(Data supplied begins)

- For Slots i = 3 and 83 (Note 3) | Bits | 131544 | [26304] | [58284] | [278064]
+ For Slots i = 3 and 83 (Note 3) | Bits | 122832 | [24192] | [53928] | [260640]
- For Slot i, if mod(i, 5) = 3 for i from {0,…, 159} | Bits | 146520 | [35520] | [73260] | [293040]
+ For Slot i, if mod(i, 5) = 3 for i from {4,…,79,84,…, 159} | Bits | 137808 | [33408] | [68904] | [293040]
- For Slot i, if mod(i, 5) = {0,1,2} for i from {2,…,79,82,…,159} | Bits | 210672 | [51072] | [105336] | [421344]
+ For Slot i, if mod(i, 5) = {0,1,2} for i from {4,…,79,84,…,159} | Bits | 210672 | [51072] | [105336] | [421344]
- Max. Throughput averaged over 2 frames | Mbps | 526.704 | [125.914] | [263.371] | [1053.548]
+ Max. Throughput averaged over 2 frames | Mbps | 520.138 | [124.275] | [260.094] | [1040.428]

(Data supplied ends)

> Exercise
Write the data out in full, matching every line exactly.

> Answer to this task
- For Slots i = 3 and 83 (Note 3) | Bits | 131544 | [26304] | [58284] | [278064]
+ For Slots i = 3 and 83 (Note 3) | Bits | 122832 | [24192] | [53928] | [260640]
- For Slot i, if mod(i, 5) = 3 for i from {0,…, 159} | Bits | 146520 | [35520] | [73260] | [293040]
+ For Slot i, if mod(i, 5) = 3 for i from {4,…,79,84,…, 159} | Bits | 137808 | [33408] | [68904] | [293040]
- For Slot i, if mod(i, 5) = {0,1,2} for i from {2,…,79,82,…,159} | Bits | 210672 | [51072] | [105336] | [421344]
+ For Slot i, if mod(i, 5) = {0,1,2} for i from {4,…,79,84,…,159} | Bits | 210672 | [51072] | [105336] | [421344]
- Max. Throughput averaged over 2 frames | Mbps | 526.704 | [125.914] | [263.371] | [1053.548]
+ Max. Throughput averaged over 2 frames | Mbps | 520.138 | [124.275] | [260.094] | [1040.428]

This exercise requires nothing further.